··· Excerpted data ···

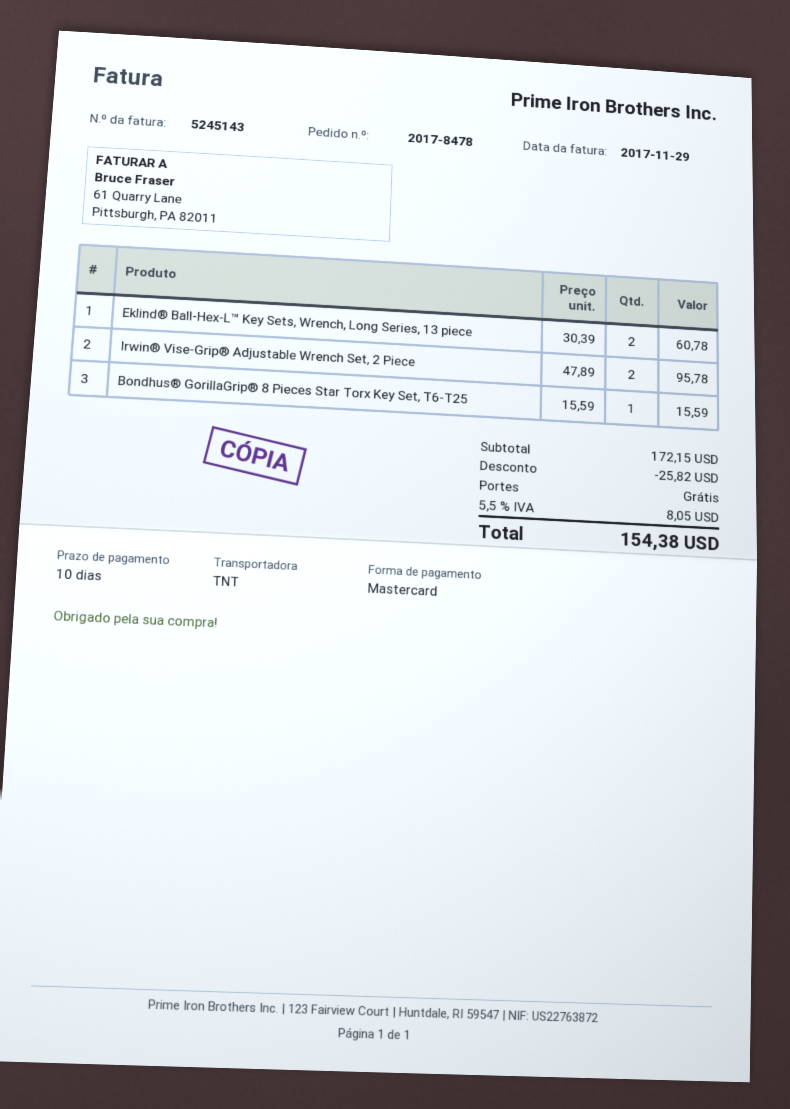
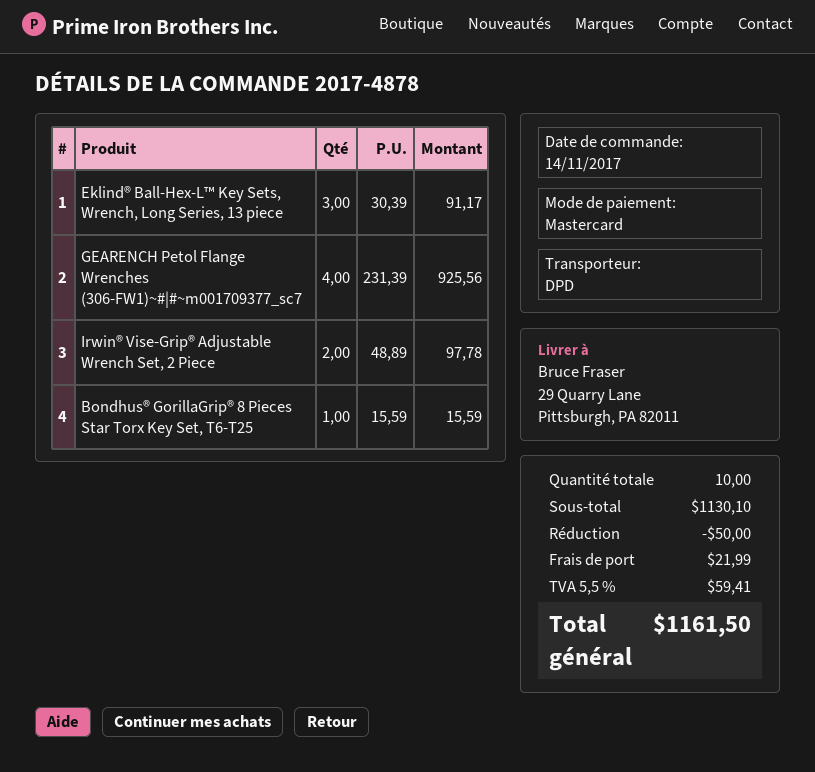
order number: 2017-8478 -> 2017-4878
shipping method: TNT -> DPD
Eklind® Ball-Hex-L™ Key Sets, Wrench, Long Series, 13 piece: 2 x 30.39 = 60.78 -> 3 x 30.39 = 91.17
Irwin® Vise-Grip® Adjustable Wrench Set, 2 Piece: 2 x 47.89 = 95.78 -> 2 x 48.89 = 97.78
GEARENCH Petol Flange Wrenches (306-FW1)~#|#~m001709377_sc7: none -> 4 x 231.39 = 925.56
subtotal: 172.15 -> 1130.10
discount: 25.82 -> 50.00
shipping: 0.00 -> 21.99
tax: 5.5% = 8.05 -> 5.5% = 59.41
total: 154.38 -> 1161.50

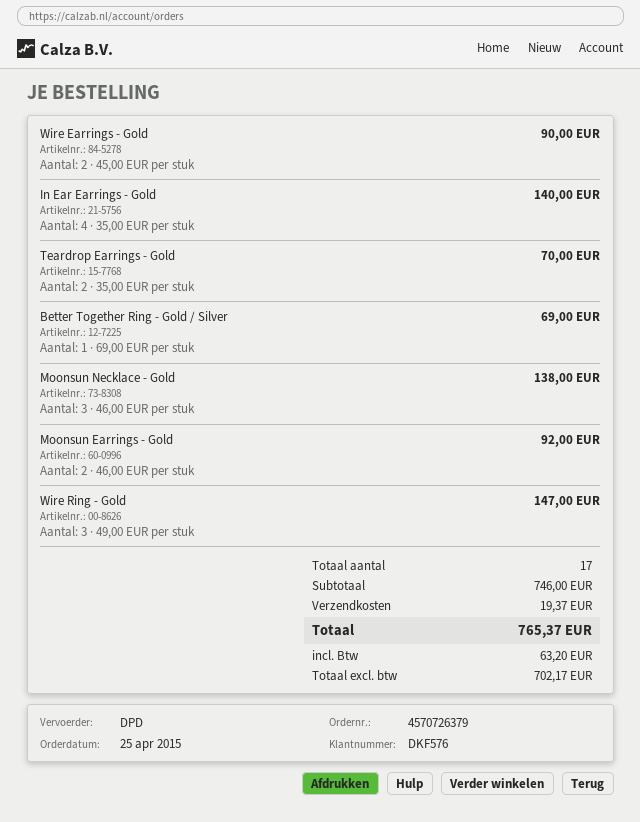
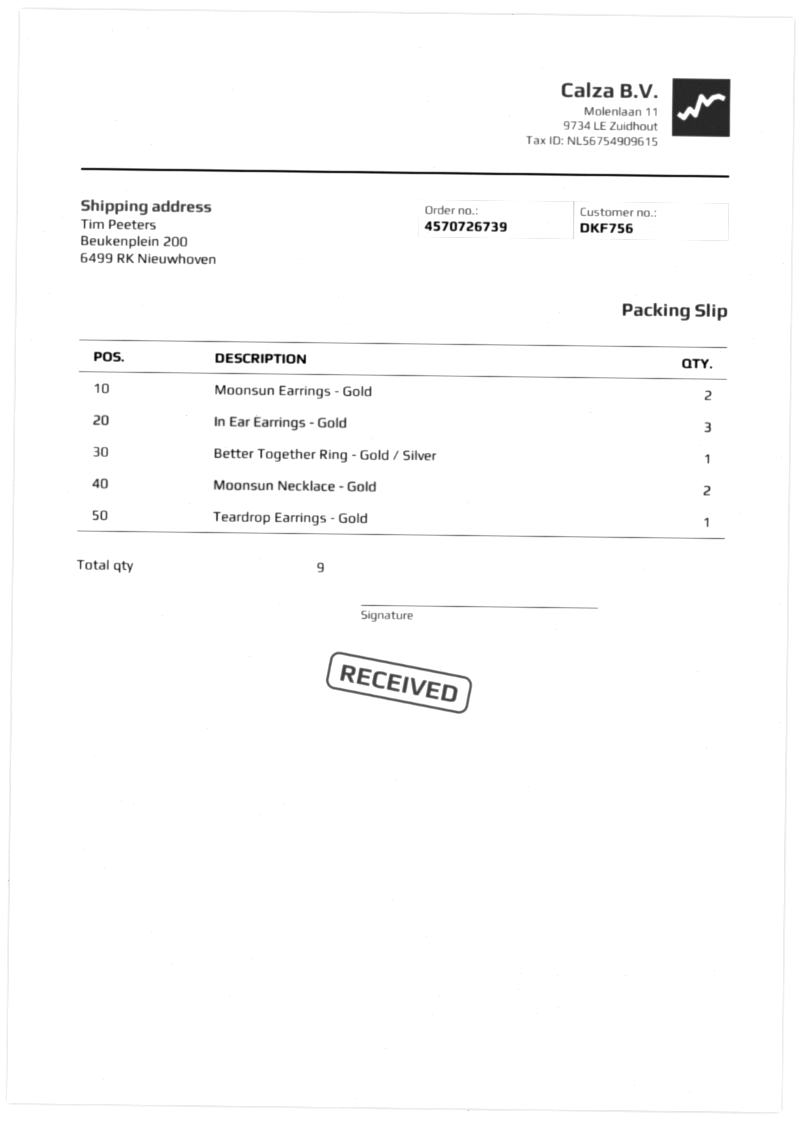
order number: 4570726379 -> 4570726739
customer number: DKF576 -> DKF756
Wire Earrings - Gold: 2 -> none
In Ear Earrings - Gold: 4 -> 3
Teardrop Earrings - Gold: 2 -> 1
Moonsun Necklace - Gold: 3 -> 2
Wire Ring - Gold: 3 -> none
total quantity: 17 -> 9

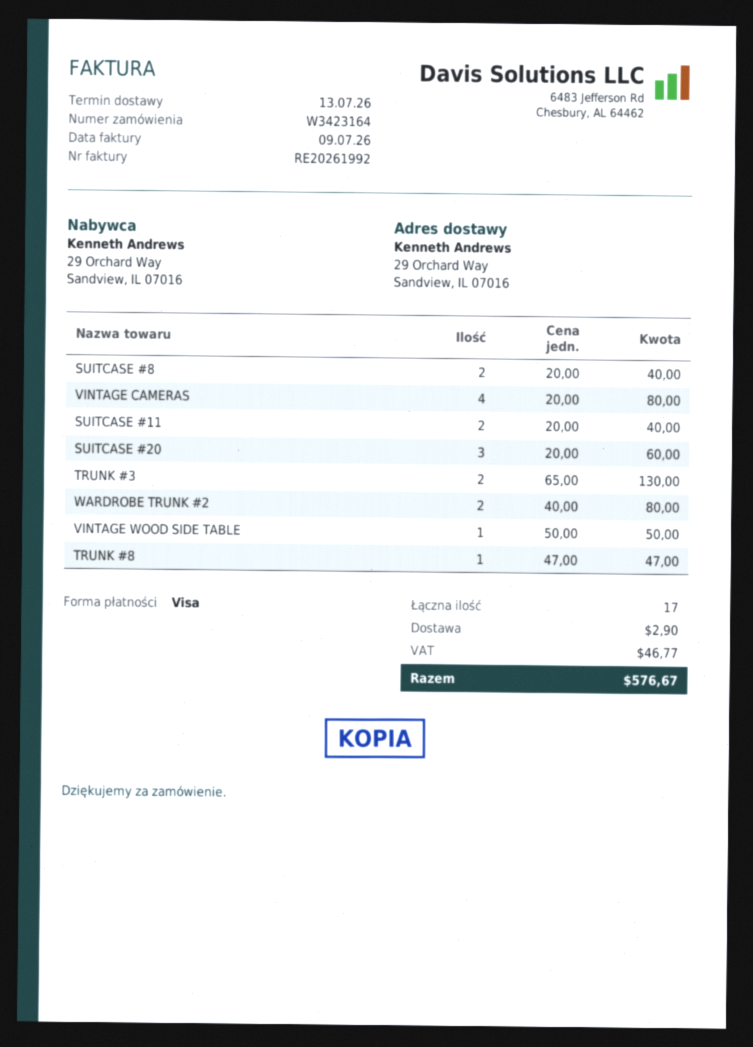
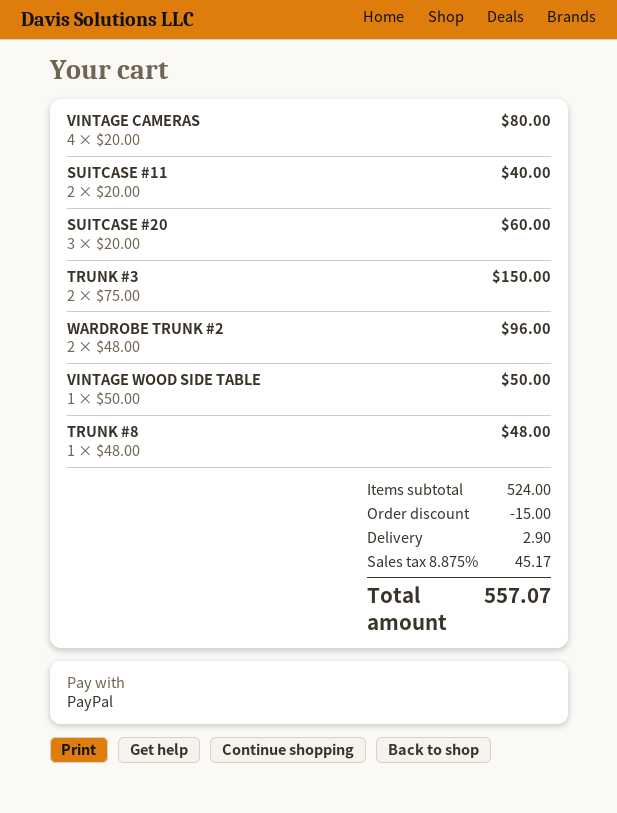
payment method: Visa -> PayPal
SUITCASE #8: 2 x 20.00 = 40.00 -> none
TRUNK #3: 2 x 65.00 = 130.00 -> 2 x 75.00 = 150.00
WARDROBE TRUNK #2: 2 x 40.00 = 80.00 -> 2 x 48.00 = 96.00
TRUNK #8: 1 x 47.00 = 47.00 -> 1 x 48.00 = 48.00
discount: none -> 15.00
tax: 46.77 -> 45.17
total: 576.67 -> 557.07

···

Put each line of the listing above into the copy exactly, dropping the pictures.

order number: 2017-8478 -> 2017-4878
shipping method: TNT -> DPD
Eklind® Ball-Hex-L™ Key Sets, Wrench, Long Series, 13 piece: 2 x 30.39 = 60.78 -> 3 x 30.39 = 91.17
Irwin® Vise-Grip® Adjustable Wrench Set, 2 Piece: 2 x 47.89 = 95.78 -> 2 x 48.89 = 97.78
GEARENCH Petol Flange Wrenches (306-FW1)~#|#~m001709377_sc7: none -> 4 x 231.39 = 925.56
subtotal: 172.15 -> 1130.10
discount: 25.82 -> 50.00
shipping: 0.00 -> 21.99
tax: 5.5% = 8.05 -> 5.5% = 59.41
total: 154.38 -> 1161.50

order number: 4570726379 -> 4570726739
customer number: DKF576 -> DKF756
Wire Earrings - Gold: 2 -> none
In Ear Earrings - Gold: 4 -> 3
Teardrop Earrings - Gold: 2 -> 1
Moonsun Necklace - Gold: 3 -> 2
Wire Ring - Gold: 3 -> none
total quantity: 17 -> 9

payment method: Visa -> PayPal
SUITCASE #8: 2 x 20.00 = 40.00 -> none
TRUNK #3: 2 x 65.00 = 130.00 -> 2 x 75.00 = 150.00
WARDROBE TRUNK #2: 2 x 40.00 = 80.00 -> 2 x 48.00 = 96.00
TRUNK #8: 1 x 47.00 = 47.00 -> 1 x 48.00 = 48.00
discount: none -> 15.00
tax: 46.77 -> 45.17
total: 576.67 -> 557.07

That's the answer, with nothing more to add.